FURTHER education has been offered the chance to expand as Dearing recommends that higher education concentrate on funding sub-degree qualifications in colleges.
Dearing has recommended a potentially radical shift in funding towards further education colleges, which would provide sub-degree qualifications such as Higher National Diplomas and Higher National Certificates.
The report envisages that much of the future expansion of higher education will be at the sub-degree level, which should be developed as a "special mission" for colleges. It rules out more further education degree courses.
Dearing recommends that, in the medium term, further education colleges should get priority in sub-degree provision and that this should be funded directly by higher education (Rec 67).

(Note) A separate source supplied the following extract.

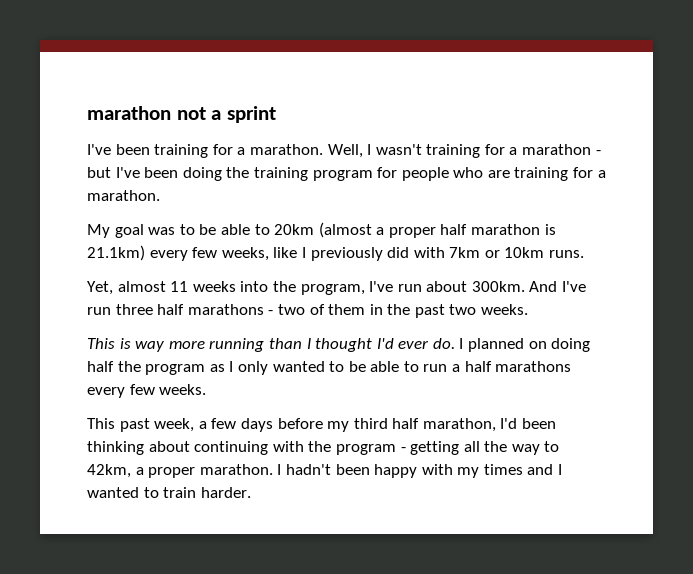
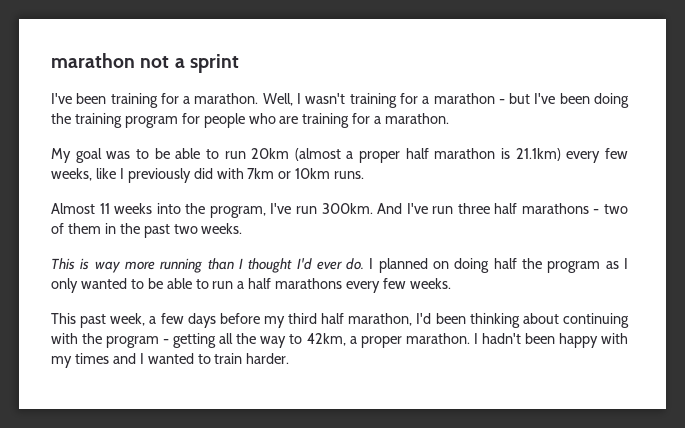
- My goal was to be able to 20km (almost a proper half marathon is 21.1km) every few weeks, like I previously did with 7km or 10km runs.
+ My goal was to be able to run 20km (almost a proper half marathon is 21.1km) every few weeks, like I previously did with 7km or 10km runs.
- Yet, almost 11 weeks into the program, I've run about 300km.
+ Almost 11 weeks into the program, I've run 300km.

But it is commonly thought that few further education colleges would be in a position to offer HND, HNC and BTEC courses, which tend to require large workshop areas and expensive equipment. Colleges, forced by huge funding cuts to use space in the most economical way, have given over workshops suitable for HNDs to popular courses.
Dearing's solution is collaboration and franchising between higher and further education institutions.
Universities, many of which excelled as polytechnics in providing sub-degree qualifications, could franchise such provision to local colleges which would be able to use the university's facilities.
The report is careful, however, to spell out its concerns about franchising. Multiple franchising, where a college engages with more than one university, and serial franchising, where colleges then franchise courses and funds to an external contractor, present potential quality assurance problems. Dearing favours limits on franchising within a framework to be established by the Quality Assurance Agency.
The funding bodies and research councils are called on to ensure that they do not discourage collaboration (Rec 68 and 69). Money should be set aside to support collaboration. The Quality Assurance Agency is urged not to discourage collaboration.
To preserve quality the report says that, in the medium term, the current criteria for university status should remain (Rec 63).
There should also be a period of relative stability in the numbers of universities.
The ivory towers are further protected by a call for an end to the confusion surrounding the use of the word "university" in institutional titles (Rec 62). Public funds could be withdrawn from those institutions calling themselves universities which have no legal entitlement to do so.